ASSIGNMENT: Keep only the lines that hold the string "margin", filtering out the rest of the entries below.

Web page edit records:
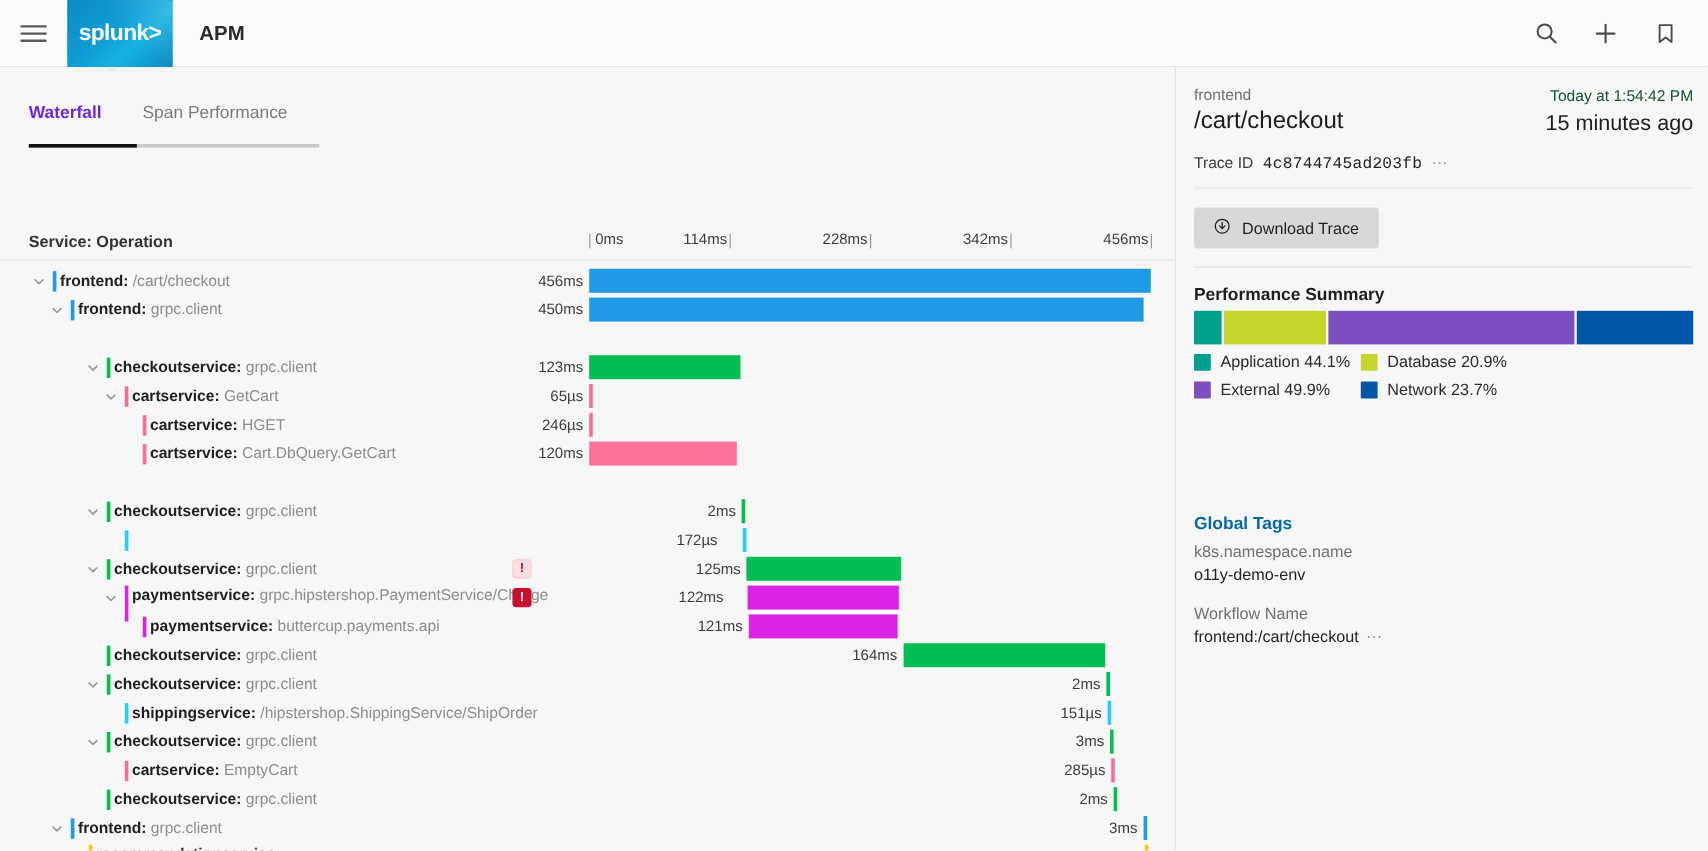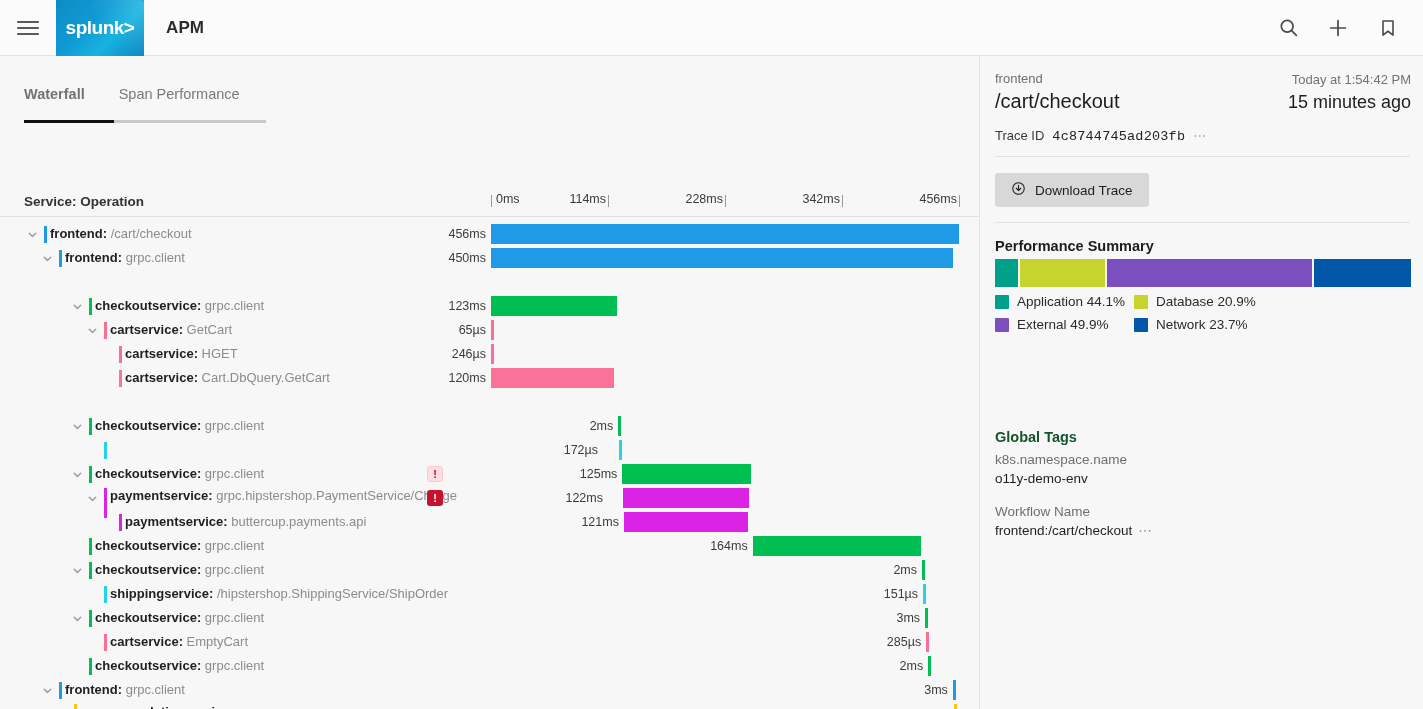--- a/index.html
+++ b/index.html
@@ -129,7 +129,7 @@
   .rp-when {
     position: absolute; right: 0; top: 1px; text-align: right;
   }
-  .rp-when-1 { font-size: 13px; color: #737373; line-height: 17px; }
+  .rp-when-1 { font-size: 13px; color: #14532d; line-height: 17px; }
   .rp-when-2 { font-size: 18px; color: #1d1d1d; line-height: 24px; margin-top: 2px; }
   .rp-traceid {
     position: absolute; top: 72px; left: 14px; font-size: 13px; color: #3a3a3a;

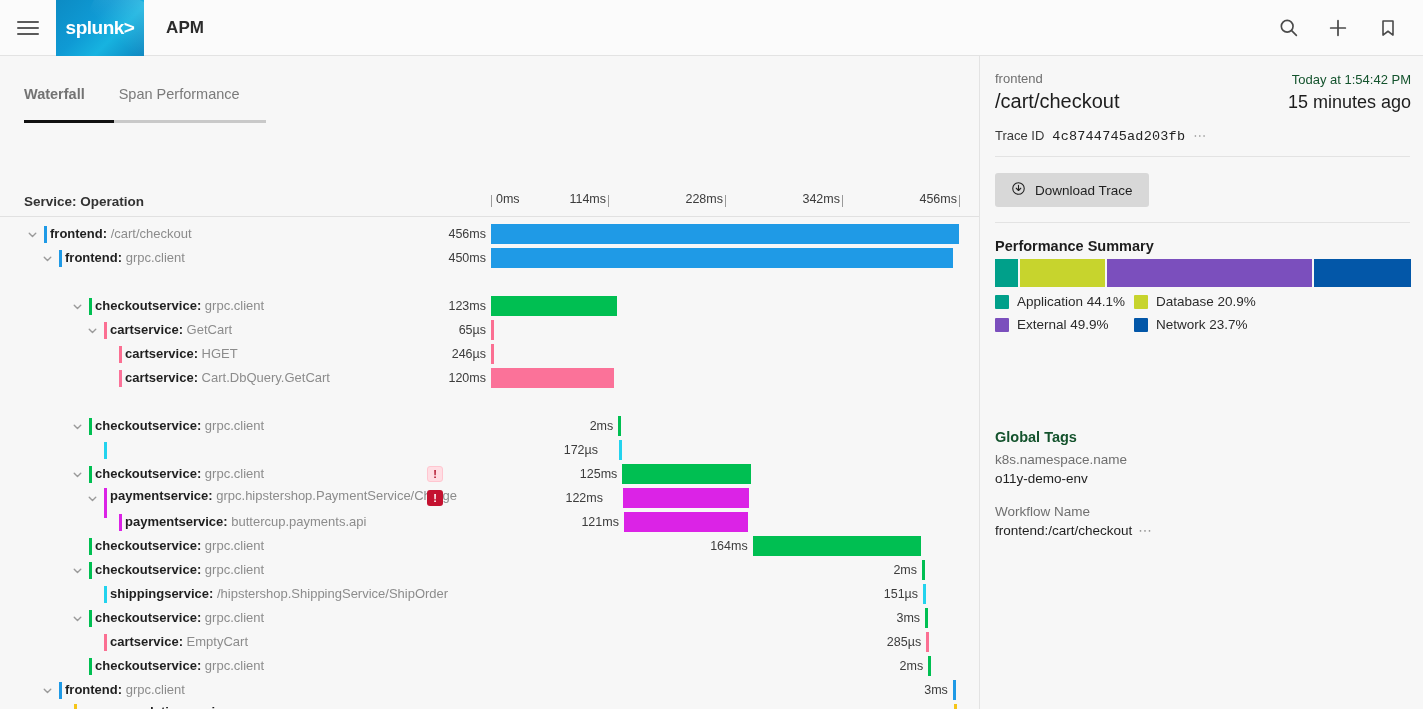--- a/index.html
+++ b/index.html
@@ -65,7 +65,7 @@
     font-size: 14.5px; padding: 0 0 11px 0; margin-right: 34px; cursor: pointer;
     color: #7a7a7a; font-weight: 400; white-space: nowrap;
   }
-  .tab.active { color: #737373; font-weight: 700; }
+  .tab.active { color: #6d28d9; font-weight: 700; }
   .tab-rail {
     position:absolute; top: 64px; left: 24px; width: 242px; height: 3px; background: #c9c9c9;
   }

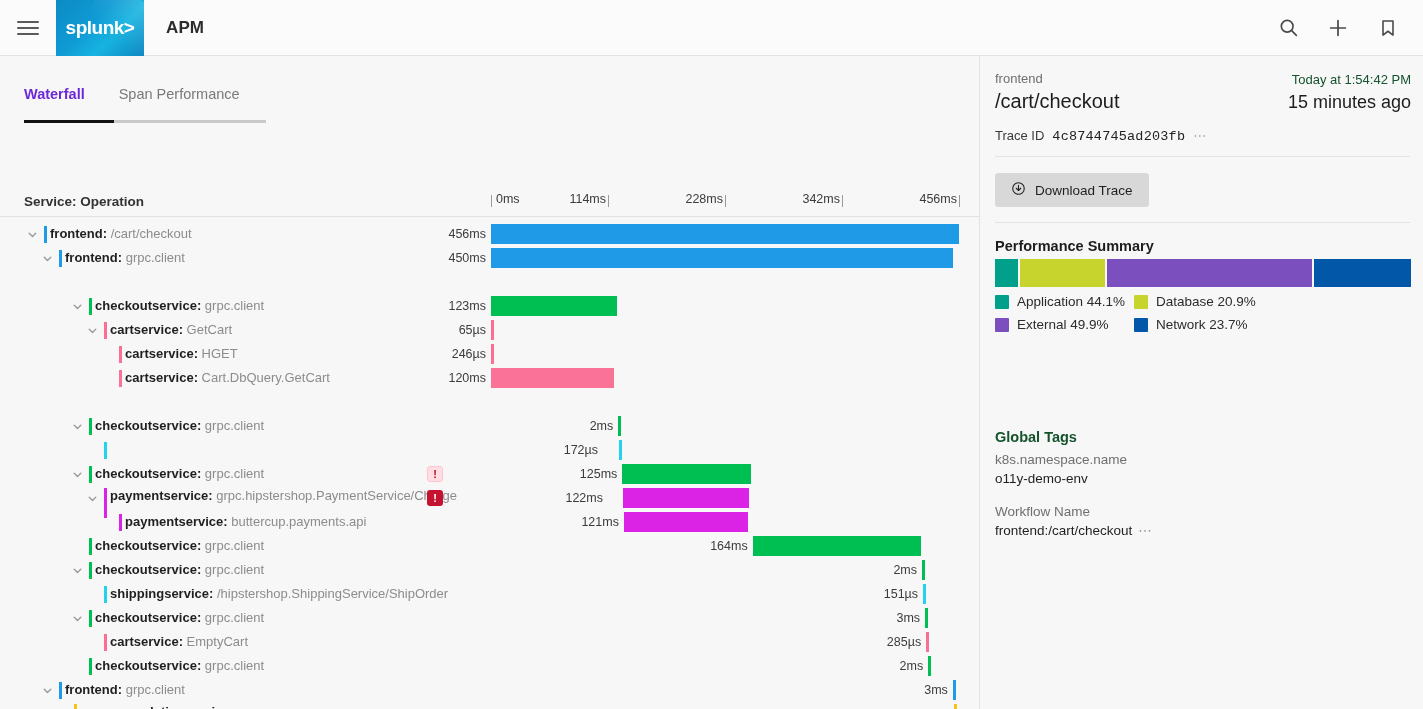--- a/index.html
+++ b/index.html
@@ -152,7 +152,7 @@
   .legend-row { display: flex; margin-bottom: 8px; }
   .legend-item { display: flex; align-items: center; font-size: 13.5px; color: #2b2b2b; }
   .legend-sw { width: 14px; height: 14px; margin-right: 8px; border-radius: 1px; }
-  .gt-title { position:absolute; top: 373px; left: 14px; font-size: 14.5px; font-weight: 700; color: #14532d; }
+  .gt-title { position:absolute; top: 373px; left: 14px; font-size: 14.5px; font-weight: 700; color: #0369a1; }
   .gt-block { position: absolute; left: 14px; width: 416px; }
   .gt-key { font-size: 13.5px; color: #6f6f6f; line-height: 19px; }
   .gt-val { font-size: 13.5px; color: #1f1f1f; line-height: 19px; }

SOLUTION TO THE EXERCISE:
   .rp-when-2 { font-size: 18px; color: #1d1d1d; line-height: 24px; margin-top: 2px; }
     font-size: 14.5px; padding: 0 0 11px 0; margin-right: 34px; cursor: pointer;
   .legend-row { display: flex; margin-bottom: 8px; }
   .legend-sw { width: 14px; height: 14px; margin-right: 8px; border-radius: 1px; }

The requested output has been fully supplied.